*TRY IT*: Write down exactly the lines of the records below, beginning with the first and ending with the line that includes "- Create the".

*PROVIDED DATA*:
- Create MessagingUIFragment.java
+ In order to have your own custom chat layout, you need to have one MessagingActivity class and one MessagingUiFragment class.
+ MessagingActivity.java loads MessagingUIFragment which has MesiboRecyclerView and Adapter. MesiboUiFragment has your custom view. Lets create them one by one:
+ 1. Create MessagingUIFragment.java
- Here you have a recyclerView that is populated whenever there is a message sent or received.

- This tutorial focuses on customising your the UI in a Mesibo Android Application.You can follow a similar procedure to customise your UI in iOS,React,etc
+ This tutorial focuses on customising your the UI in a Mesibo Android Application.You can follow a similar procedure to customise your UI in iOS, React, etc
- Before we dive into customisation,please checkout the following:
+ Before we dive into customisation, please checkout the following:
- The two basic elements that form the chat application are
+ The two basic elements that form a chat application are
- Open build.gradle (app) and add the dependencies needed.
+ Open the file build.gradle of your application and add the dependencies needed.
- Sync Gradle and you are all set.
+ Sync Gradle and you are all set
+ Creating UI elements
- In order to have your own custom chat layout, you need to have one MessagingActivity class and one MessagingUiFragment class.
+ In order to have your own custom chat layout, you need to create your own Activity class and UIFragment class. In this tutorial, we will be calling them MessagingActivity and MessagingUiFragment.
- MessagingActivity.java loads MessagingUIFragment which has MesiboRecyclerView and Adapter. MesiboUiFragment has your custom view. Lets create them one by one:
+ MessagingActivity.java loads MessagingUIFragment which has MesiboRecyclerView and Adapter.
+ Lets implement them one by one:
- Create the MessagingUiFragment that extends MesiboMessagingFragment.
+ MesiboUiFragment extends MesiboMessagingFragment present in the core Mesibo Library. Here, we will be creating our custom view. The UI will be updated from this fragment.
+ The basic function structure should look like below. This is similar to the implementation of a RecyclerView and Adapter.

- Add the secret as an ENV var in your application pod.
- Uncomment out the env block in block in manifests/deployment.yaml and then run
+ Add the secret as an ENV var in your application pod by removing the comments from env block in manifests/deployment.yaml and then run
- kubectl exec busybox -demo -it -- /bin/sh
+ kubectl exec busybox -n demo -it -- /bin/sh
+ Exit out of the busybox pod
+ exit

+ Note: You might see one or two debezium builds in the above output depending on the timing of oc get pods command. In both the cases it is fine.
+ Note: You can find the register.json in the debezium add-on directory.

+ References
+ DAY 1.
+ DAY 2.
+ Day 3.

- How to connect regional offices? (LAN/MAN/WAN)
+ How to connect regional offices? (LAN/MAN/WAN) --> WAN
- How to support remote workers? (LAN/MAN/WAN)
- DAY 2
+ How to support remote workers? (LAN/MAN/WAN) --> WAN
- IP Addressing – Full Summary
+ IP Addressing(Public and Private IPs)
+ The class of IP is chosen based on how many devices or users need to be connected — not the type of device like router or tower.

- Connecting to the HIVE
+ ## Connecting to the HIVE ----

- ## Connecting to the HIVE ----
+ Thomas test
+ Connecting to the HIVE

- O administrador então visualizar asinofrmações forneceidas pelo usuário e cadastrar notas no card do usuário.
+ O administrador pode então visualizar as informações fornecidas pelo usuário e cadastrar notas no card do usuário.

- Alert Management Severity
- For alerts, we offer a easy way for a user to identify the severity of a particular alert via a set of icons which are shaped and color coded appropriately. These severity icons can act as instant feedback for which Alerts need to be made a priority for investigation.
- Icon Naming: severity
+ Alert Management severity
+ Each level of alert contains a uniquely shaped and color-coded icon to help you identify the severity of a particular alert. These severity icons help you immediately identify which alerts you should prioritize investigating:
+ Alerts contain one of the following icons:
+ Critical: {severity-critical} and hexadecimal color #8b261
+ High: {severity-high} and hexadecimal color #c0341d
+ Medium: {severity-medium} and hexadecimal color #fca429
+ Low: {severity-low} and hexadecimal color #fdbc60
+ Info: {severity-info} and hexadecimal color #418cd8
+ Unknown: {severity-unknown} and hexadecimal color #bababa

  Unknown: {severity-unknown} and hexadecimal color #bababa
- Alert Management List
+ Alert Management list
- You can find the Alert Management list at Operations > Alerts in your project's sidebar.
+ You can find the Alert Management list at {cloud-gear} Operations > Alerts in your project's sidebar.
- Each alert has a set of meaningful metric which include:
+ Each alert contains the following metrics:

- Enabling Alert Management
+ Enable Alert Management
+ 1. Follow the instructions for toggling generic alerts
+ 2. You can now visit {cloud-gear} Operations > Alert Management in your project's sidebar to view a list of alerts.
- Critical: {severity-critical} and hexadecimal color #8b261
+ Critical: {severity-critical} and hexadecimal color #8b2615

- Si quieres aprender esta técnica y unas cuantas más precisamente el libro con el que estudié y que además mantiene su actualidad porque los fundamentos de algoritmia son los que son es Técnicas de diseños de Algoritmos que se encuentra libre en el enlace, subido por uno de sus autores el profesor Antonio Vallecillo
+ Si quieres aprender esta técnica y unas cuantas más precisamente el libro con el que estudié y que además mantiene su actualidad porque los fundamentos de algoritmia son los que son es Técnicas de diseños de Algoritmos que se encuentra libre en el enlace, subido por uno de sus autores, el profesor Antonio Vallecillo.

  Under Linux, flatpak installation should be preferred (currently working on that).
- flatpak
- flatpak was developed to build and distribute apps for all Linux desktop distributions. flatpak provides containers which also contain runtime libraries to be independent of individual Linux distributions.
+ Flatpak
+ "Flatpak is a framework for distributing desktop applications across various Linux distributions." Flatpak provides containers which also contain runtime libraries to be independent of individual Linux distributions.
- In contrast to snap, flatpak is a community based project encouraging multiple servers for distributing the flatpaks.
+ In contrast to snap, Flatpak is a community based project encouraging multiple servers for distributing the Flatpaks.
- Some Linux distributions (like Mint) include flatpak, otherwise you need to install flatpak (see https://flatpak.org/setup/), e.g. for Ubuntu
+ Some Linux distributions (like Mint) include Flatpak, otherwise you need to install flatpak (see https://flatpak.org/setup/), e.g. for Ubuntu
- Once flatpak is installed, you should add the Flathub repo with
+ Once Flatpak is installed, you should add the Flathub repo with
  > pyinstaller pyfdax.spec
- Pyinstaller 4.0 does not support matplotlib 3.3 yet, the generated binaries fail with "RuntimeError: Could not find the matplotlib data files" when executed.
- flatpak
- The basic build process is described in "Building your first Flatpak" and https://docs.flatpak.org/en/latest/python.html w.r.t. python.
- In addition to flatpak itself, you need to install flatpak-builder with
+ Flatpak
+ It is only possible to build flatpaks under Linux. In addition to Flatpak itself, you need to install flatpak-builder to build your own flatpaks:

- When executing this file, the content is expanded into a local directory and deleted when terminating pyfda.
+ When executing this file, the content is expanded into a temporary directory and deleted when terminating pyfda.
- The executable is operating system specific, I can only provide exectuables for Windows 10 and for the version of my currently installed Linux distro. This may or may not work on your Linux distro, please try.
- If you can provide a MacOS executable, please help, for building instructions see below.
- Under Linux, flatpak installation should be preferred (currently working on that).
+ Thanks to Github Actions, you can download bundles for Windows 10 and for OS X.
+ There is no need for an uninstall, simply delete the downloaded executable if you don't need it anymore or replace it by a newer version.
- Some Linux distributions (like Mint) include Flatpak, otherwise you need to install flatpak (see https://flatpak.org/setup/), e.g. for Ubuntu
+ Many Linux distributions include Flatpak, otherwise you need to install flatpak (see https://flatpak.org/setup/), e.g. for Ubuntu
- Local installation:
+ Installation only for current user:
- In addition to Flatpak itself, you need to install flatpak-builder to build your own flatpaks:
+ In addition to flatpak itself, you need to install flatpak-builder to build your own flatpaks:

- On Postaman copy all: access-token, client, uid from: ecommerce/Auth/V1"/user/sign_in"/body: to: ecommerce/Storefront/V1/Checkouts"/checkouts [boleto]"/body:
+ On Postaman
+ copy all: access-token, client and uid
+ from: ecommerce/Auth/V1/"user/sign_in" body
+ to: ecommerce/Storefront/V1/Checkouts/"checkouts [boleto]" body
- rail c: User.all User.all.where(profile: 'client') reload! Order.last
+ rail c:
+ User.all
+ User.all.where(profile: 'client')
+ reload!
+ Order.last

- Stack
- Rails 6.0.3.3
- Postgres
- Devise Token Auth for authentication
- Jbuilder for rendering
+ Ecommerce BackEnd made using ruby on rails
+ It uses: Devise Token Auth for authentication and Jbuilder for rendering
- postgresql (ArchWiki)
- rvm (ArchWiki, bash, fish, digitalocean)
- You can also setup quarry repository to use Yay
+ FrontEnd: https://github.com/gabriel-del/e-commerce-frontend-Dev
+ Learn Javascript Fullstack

*RESULT OF THIS TASK*:
- Create MessagingUIFragment.java
+ In order to have your own custom chat layout, you need to have one MessagingActivity class and one MessagingUiFragment class.
+ MessagingActivity.java loads MessagingUIFragment which has MesiboRecyclerView and Adapter. MesiboUiFragment has your custom view. Lets create them one by one:
+ 1. Create MessagingUIFragment.java
- Here you have a recyclerView that is populated whenever there is a message sent or received.

- This tutorial focuses on customising your the UI in a Mesibo Android Application.You can follow a similar procedure to customise your UI in iOS,React,etc
+ This tutorial focuses on customising your the UI in a Mesibo Android Application.You can follow a similar procedure to customise your UI in iOS, React, etc
- Before we dive into customisation,please checkout the following:
+ Before we dive into customisation, please checkout the following:
- The two basic elements that form the chat application are
+ The two basic elements that form a chat application are
- Open build.gradle (app) and add the dependencies needed.
+ Open the file build.gradle of your application and add the dependencies needed.
- Sync Gradle and you are all set.
+ Sync Gradle and you are all set
+ Creating UI elements
- In order to have your own custom chat layout, you need to have one MessagingActivity class and one MessagingUiFragment class.
+ In order to have your own custom chat layout, you need to create your own Activity class and UIFragment class. In this tutorial, we will be calling them MessagingActivity and MessagingUiFragment.
- MessagingActivity.java loads MessagingUIFragment which has MesiboRecyclerView and Adapter. MesiboUiFragment has your custom view. Lets create them one by one:
+ MessagingActivity.java loads MessagingUIFragment which has MesiboRecyclerView and Adapter.
+ Lets implement them one by one:
- Create the MessagingUiFragment that extends MesiboMessagingFragment.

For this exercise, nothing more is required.